Specializes in Anesthesia.
They are still being supervised. It is just by ANY licensed physician... whether it is a surgeon, family practitioner, psychiatrist, etc... There isn't a CRNA floating around putting people under and no physician there to operate... that physician is supervising the CRNA.

By your definition then MDAs are supervised too. Why don't you define supervision of CRNAs.?

He doesn't get that part, obviously...

Specializes in CRNA.
They are still being supervised. It is just by ANY licensed physician... whether it is a surgeon, family practitioner, psychiatrist, etc... There isn't a CRNA floating around putting people under and no physician there to operate... that physician is supervising the CRNA.

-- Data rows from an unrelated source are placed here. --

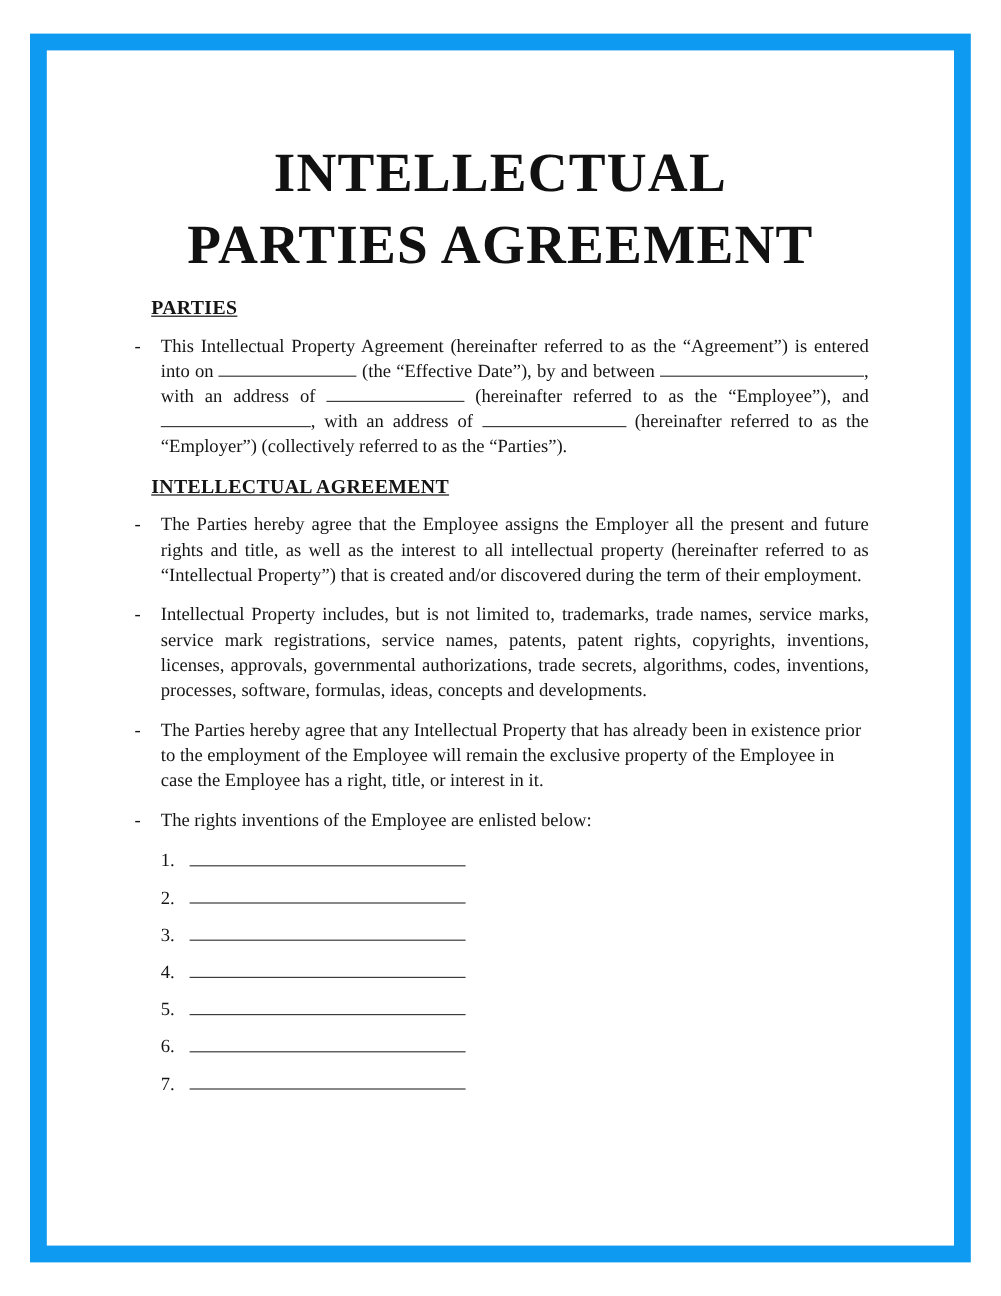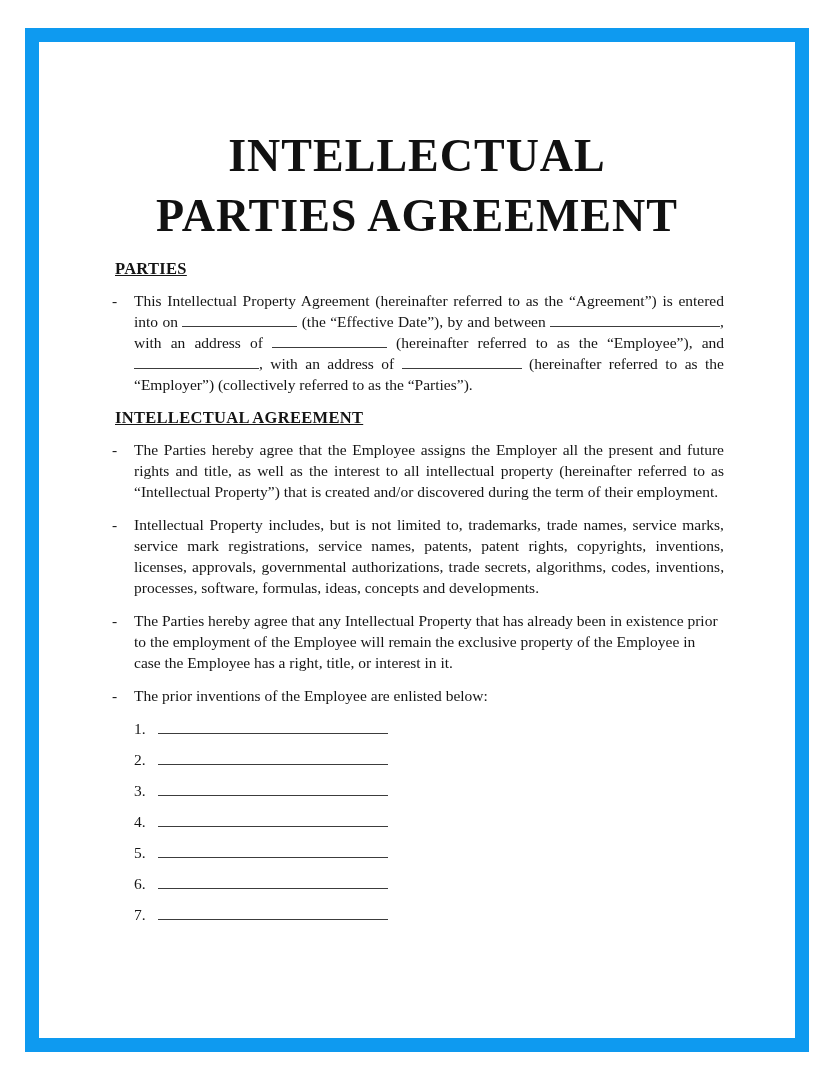--- a/index.html
+++ b/index.html
@@ -34,7 +34,7 @@
     line-height: 60px;
     letter-spacing: 1px;
     color: #111111;
-    margin: 12px;
+    margin: 0;
   }
   .section-heading {
     font-weight: bold;

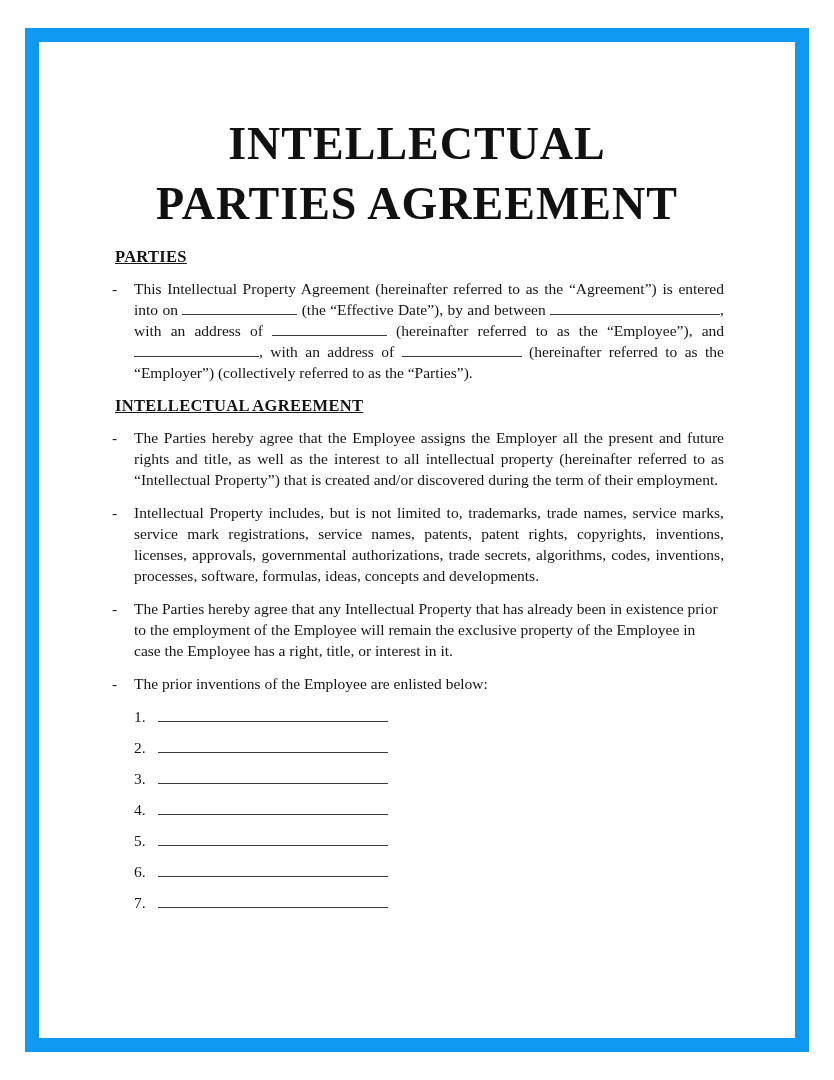--- a/index.html
+++ b/index.html
@@ -42,7 +42,7 @@
     line-height: 22px;
     text-decoration: underline;
     letter-spacing: 0.3px;
-    margin: 12px 0 10px 5px;
+    margin: 12px 0 10px 16px;
   }
   .para {
     position: relative;

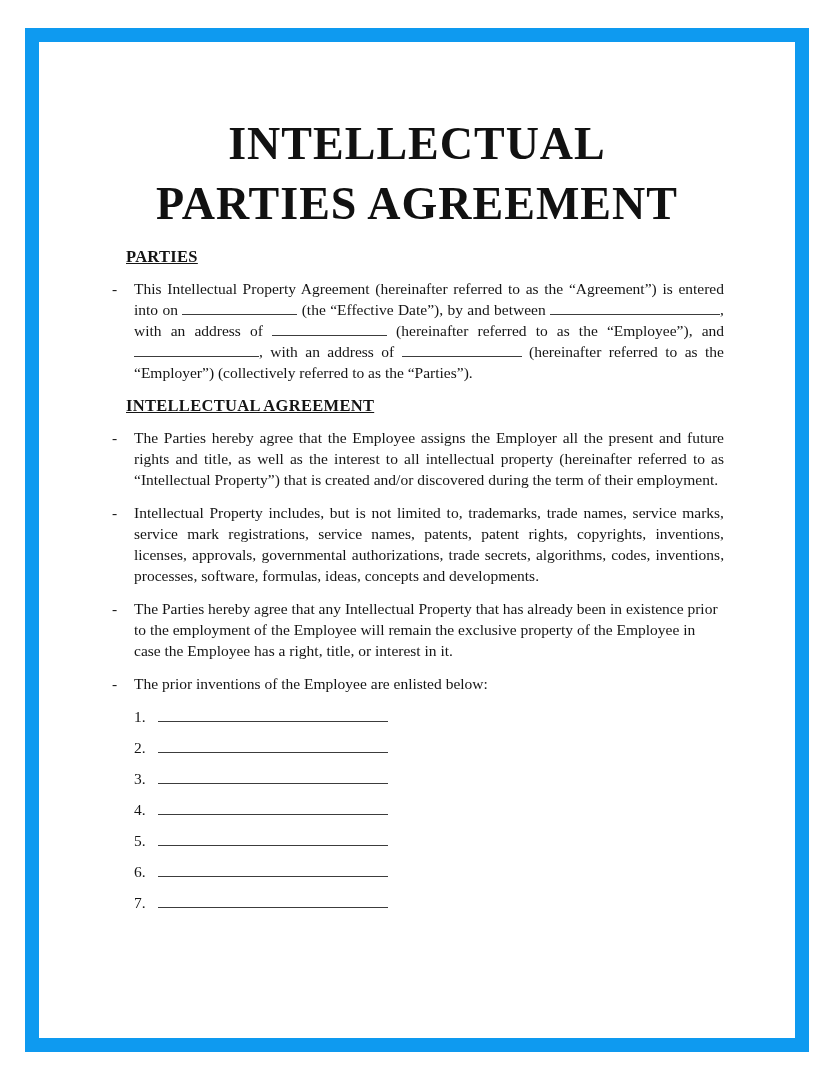--- a/index.html
+++ b/index.html
@@ -94,7 +94,7 @@
         </div>
         <div class="doc-section">
           <div class="para"><span class="dash">-</span><span class="run">The Parties hereby agree that any Intellectual Property that has already been in existence prior to the employment of the Employee will remain the exclusive property of the Employee in case the Employee has a right, title, or interest in it.</span></div>
-          <div class="para"><span class="dash">-</span><span class="run">The prior inventions of the Employee are enlisted below:</span></div>
+          <div class="para"><span class="dash">-</span><span class="run">The rights inventions of the Employee are enlisted below:</span></div>
           <div class="inv-list">
             <div class="inv-item"><span class="inv-num">1.</span><span class="inv-line" style="width: 230px;"></span></div>
             <div class="inv-item"><span class="inv-num">2.</span><span class="inv-line" style="width: 230px;"></span></div>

In some states that is true, in order to bill Medicare the CRNA must have a 'supervising' physician. Supervision does not mean directing the anesthetic, the CRNA is entirely liable for the anesthetic. The CRNA is the expert in anesthesia in that case and only if the operating physician begins to direct the anesthetic-which most are informed enough to not do-will the physician begin to assume partial liability. There are close to 20 states where there is no requirement for physician supervision for CRNAs to bill Medicare as the states have 'opted out' of the physician supervision requirement. California is the most recent state to 'opt out'.

Now supervision can mean several things, for CMS purposes it is billing, it all depends on the states laws, some states require "collaberation" in the legal sense this is much different then supervision. They arre worlds apart, this means that no physican can direct the anesthetic given by a CRNA. Now does a surgeon have to give an order for anesthesia or bring in a patient well yes not like anyone MD or CRNA can just drag in random people for an anesthetic.So forever laur and moneyline it is you who do not understand CRNA practice supervision opt out etc. etc.